Rabu pekan lalu, putusan itu dibacakan majelis di ruang sidang utama Pengadilan Negeri Jakarta Selatan. Sejumlah praktisi hukum, termasuk bekas hakim agung Benjamin Mangkoedilaga, ikut berdesak-desakan di Pengadilan Negeri Jakarta Selatan untuk melihat langsung pembacaan vonis itu. Tampil dengan kumis dan jenggot yang dibiarkan panjang, Gayus tampak tenang menyimak pembacaan putusan.
Kendati semua dakwaan jaksa dinilai terbukti oleh hakim, majelis hakim mengganjar Gayus hanya tujuh tahun penjara plus denda Rp 300 juta. Vonis ini jauh lebih ringan dibanding tuntutan jaksa yang menuntut Gayus 20 tahun penjara dan denda Rp 500 juta. Aksi Gayus keluar dari tahanan pelesir ke Bali juga dimasukkan menjadi salah satu pertimbangan tuntutan.
Hakim menyatakan, dari fakta persidangan, Gayus terbukti melakukan tiga kejahatan sekaligus. Dalam pidana korupsi, ia bersama atasannya mengakali keberatan pajak PT Surya Alam Tunggal, perusahaan perikanan di Sidoarjo, Jawa Timur. Akibat ulahnya, perusahaan yang seharusnya membayar pajak itu justru mendapat pengembalian pajak. Akibatnya, negara rugi Rp 571 juta. Dalam pidana suap, Gayus, lewat pengacaranya, Haposan Hutagalung, terbukti menyuap penyidik Markas Besar Kepolisian RI yang menangani perkaranya, Komisaris Arafat Enanie dan Ajun Komisaris Besar Sri Sumartini. Untuk Arafat, Gayus memberi US$ 110 ribu, sedangkan Sri US$ 7 juta.
Selain agar tak ditahan, suap itu untuk mencegah agar aparat tak menyita rumahnya di Kelapa Gading, Jakarta Utara, dan memblokir duitnya Rp 500 juta di Bank Mandiri. Arafat dan Sri, dalam kasus ini, sudah divonis pengadilan. Arafat lima tahun penjara dan Sri dua tahun. Di luar itu, Gayus juga terbukti menyuap Ketua Pengadilan Negeri Tangerang Muhtadi Asnun dan memberi keterangan palsu perihal asal-usul duit Rp 28 miliar di rekeningnya.
Rabu pekan lalu itu, majelis hakim Pengadilan Negeri Jakarta Selatan juga menjatuhkan vonis hukuman penjara tujuh tahun untuk Haposan.
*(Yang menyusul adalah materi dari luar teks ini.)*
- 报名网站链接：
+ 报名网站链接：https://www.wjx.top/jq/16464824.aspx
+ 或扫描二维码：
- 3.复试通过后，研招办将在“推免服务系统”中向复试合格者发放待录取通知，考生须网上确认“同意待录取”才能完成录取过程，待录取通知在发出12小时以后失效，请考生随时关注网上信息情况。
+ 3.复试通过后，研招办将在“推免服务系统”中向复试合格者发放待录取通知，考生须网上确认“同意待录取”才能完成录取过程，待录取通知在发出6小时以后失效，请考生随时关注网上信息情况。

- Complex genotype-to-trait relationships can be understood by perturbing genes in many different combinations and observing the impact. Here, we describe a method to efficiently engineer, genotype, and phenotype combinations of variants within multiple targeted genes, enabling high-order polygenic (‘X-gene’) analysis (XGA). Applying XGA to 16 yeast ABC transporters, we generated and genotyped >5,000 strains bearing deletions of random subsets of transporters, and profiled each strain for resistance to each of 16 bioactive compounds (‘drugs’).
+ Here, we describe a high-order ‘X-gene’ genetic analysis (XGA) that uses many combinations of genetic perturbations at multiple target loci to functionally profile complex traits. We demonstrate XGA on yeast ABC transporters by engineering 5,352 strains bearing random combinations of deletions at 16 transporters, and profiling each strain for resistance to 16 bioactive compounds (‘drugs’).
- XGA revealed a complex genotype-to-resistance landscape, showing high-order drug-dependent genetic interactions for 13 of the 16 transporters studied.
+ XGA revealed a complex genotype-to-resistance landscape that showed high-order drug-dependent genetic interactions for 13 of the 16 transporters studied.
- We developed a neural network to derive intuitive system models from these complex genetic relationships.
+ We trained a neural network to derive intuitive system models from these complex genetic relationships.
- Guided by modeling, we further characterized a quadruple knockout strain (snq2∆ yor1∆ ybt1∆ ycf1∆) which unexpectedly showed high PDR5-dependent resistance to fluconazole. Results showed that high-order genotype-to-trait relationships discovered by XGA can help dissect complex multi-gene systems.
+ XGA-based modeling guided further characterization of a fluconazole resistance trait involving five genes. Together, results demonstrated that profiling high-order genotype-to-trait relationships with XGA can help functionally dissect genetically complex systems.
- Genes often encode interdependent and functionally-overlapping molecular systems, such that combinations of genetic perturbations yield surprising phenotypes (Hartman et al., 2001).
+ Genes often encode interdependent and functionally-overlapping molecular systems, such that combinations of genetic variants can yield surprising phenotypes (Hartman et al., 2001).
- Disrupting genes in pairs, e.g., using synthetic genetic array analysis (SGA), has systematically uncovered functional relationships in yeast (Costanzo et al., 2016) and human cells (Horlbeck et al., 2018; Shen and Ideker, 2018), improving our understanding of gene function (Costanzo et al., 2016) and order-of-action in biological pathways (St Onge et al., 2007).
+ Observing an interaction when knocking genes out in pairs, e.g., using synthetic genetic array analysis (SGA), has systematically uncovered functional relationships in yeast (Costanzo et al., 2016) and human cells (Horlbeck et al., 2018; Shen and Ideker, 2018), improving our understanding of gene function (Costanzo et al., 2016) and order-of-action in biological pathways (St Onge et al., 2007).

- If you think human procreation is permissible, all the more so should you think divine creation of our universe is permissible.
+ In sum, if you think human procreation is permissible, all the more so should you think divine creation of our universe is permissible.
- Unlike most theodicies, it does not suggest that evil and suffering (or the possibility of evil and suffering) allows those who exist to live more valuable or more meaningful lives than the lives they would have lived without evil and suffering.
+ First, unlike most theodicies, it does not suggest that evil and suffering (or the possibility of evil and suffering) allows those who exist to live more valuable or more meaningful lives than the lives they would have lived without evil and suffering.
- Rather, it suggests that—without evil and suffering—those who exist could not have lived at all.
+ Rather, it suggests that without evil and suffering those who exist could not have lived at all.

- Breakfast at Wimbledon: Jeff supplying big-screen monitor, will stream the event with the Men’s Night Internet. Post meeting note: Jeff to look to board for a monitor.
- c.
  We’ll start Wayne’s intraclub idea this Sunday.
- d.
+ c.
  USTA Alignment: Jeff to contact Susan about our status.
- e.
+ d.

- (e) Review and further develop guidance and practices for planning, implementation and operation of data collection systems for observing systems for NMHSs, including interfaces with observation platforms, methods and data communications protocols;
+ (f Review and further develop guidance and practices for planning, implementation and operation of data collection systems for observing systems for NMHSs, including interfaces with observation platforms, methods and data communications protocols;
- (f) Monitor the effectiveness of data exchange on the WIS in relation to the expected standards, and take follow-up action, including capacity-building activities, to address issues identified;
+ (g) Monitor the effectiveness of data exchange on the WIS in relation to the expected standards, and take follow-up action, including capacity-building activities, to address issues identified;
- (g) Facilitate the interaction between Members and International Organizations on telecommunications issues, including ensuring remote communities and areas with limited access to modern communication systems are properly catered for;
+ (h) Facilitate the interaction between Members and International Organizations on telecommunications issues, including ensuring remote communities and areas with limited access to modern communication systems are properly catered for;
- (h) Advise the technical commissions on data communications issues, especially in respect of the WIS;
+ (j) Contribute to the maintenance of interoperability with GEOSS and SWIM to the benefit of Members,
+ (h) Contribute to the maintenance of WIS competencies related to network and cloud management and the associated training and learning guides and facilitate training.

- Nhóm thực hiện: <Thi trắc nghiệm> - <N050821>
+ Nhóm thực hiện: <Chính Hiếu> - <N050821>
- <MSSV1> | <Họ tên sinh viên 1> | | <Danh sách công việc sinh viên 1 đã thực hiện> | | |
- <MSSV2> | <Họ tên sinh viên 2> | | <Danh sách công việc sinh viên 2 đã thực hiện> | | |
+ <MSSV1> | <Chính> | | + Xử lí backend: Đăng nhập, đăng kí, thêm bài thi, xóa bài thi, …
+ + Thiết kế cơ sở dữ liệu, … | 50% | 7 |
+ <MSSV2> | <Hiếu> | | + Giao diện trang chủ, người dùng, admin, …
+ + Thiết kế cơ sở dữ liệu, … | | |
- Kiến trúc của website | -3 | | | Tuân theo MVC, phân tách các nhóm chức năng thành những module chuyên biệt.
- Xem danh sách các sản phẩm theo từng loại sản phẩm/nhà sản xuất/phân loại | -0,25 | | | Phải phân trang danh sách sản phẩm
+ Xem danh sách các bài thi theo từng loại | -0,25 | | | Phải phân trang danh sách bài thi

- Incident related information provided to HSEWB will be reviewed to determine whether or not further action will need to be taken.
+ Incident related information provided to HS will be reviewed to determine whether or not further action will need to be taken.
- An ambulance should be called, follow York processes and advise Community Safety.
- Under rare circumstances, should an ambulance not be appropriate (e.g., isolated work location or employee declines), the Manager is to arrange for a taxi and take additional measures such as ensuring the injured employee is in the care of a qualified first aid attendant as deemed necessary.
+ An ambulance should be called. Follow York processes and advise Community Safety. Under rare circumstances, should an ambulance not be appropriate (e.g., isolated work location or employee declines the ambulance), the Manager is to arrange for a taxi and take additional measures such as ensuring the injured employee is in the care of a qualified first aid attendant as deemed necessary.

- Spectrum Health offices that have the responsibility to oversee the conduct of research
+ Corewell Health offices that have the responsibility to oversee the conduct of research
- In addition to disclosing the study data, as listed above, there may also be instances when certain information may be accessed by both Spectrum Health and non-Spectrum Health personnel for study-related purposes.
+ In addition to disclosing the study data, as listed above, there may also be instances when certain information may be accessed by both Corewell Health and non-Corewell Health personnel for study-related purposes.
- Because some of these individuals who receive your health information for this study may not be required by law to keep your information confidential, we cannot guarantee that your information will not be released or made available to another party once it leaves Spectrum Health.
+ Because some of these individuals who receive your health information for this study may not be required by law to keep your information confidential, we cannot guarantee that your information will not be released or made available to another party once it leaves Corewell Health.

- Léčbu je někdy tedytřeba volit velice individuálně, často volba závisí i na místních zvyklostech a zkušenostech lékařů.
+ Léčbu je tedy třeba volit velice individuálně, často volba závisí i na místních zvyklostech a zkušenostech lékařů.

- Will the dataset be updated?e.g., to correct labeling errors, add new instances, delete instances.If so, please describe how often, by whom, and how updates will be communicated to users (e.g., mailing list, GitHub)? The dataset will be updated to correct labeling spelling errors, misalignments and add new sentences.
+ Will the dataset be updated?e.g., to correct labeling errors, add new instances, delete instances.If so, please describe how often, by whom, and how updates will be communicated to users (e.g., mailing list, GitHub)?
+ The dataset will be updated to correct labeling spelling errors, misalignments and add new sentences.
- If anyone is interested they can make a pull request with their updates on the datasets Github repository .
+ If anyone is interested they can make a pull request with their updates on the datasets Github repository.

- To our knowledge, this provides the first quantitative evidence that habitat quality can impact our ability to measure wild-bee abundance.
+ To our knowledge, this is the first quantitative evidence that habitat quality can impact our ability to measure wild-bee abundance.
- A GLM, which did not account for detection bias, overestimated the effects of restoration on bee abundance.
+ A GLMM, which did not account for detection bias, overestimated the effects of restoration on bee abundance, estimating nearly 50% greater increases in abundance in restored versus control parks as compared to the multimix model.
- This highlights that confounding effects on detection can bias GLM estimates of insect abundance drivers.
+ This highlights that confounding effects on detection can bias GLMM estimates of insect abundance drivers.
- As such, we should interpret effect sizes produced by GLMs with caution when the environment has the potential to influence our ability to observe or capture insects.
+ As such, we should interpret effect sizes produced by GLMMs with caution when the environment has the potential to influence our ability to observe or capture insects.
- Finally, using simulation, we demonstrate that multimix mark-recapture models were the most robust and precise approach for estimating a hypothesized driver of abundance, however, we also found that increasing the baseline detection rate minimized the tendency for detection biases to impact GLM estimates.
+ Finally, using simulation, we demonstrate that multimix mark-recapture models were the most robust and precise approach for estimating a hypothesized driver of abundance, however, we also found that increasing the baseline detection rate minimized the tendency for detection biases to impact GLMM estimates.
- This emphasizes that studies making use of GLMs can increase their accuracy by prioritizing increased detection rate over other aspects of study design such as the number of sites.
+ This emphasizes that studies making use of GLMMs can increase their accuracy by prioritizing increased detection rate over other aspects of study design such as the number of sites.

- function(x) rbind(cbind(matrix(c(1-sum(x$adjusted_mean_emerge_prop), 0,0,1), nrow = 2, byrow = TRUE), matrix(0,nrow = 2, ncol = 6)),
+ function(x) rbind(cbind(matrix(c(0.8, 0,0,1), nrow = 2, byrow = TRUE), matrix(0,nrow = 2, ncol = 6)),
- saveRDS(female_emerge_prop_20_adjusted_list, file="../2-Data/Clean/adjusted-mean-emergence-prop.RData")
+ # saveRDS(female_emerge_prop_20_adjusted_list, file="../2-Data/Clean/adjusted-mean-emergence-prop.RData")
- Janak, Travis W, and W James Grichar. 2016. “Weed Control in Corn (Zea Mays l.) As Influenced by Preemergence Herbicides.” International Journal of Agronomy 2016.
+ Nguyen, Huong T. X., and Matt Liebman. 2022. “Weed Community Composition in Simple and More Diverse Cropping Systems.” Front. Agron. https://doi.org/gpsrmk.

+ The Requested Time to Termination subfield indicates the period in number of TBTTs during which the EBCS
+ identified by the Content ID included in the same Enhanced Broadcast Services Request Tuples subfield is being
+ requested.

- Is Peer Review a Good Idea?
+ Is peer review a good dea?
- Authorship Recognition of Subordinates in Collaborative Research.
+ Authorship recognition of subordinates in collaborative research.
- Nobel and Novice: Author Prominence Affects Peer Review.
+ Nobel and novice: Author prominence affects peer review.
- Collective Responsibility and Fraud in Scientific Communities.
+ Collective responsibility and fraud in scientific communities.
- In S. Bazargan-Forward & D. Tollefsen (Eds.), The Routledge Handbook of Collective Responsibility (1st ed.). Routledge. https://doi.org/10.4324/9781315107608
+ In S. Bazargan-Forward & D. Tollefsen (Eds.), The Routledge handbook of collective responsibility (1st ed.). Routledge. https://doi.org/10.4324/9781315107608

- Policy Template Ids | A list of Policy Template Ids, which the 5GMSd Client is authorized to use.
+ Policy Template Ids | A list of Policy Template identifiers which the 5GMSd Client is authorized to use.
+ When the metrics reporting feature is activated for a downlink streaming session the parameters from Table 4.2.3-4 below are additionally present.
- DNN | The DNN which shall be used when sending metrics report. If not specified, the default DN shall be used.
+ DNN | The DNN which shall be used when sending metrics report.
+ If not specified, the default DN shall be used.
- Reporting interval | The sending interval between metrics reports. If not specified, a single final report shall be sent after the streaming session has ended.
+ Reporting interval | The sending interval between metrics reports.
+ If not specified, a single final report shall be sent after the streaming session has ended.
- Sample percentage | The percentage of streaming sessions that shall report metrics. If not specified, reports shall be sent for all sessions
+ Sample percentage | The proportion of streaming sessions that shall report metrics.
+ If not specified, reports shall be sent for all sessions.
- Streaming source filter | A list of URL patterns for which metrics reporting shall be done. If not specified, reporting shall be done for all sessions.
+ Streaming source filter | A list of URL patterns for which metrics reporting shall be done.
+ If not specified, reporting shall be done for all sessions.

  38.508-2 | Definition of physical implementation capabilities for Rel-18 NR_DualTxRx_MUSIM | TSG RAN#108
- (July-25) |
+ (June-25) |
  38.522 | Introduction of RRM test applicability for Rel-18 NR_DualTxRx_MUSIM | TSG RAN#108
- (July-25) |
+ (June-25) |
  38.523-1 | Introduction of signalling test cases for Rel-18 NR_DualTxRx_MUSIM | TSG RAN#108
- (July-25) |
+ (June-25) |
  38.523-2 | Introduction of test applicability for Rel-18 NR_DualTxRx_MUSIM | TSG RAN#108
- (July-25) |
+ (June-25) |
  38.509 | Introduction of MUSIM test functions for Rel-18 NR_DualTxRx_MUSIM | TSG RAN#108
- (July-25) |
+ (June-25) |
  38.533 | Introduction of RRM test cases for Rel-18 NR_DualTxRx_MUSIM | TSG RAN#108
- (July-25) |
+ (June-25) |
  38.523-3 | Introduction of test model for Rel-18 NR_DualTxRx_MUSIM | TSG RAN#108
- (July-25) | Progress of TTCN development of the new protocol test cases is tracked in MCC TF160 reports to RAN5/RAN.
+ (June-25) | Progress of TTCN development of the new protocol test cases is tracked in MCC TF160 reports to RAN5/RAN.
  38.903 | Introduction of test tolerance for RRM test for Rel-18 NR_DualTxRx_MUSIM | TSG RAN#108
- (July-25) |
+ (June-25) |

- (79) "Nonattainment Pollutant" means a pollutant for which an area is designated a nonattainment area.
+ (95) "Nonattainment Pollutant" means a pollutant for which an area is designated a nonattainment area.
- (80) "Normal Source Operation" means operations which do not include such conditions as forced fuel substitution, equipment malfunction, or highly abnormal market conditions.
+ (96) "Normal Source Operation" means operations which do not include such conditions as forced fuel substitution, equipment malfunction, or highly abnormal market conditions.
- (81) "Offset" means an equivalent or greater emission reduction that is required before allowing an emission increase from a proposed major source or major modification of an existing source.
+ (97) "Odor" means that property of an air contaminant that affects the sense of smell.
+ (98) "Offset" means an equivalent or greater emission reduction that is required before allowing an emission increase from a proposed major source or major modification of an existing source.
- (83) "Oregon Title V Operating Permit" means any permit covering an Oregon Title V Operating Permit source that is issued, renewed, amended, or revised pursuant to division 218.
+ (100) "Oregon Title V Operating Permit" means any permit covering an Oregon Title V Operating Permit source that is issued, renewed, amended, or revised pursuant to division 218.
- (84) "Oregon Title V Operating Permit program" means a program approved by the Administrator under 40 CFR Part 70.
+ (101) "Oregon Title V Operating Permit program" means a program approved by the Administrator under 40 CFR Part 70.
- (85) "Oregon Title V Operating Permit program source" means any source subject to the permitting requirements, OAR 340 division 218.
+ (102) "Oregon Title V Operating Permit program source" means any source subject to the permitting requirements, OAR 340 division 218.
Vonis itu diketuk beberapa saat setelah sidang Gayus selesai. Majelis hakim yang menangani perkara Haposan sama dengan majelis yang memegang kasus Gayus. Bedanya, untuk sidang Haposan ini, ketua majelisnya Tahsin. Hakim menyatakan Haposan terbukti menyuap Arafat dan merekayasa perjanjian fiktif antara Andi Kosasih dan Gayus. Terhadap putusan ini, Haposan langsung menyatakan banding.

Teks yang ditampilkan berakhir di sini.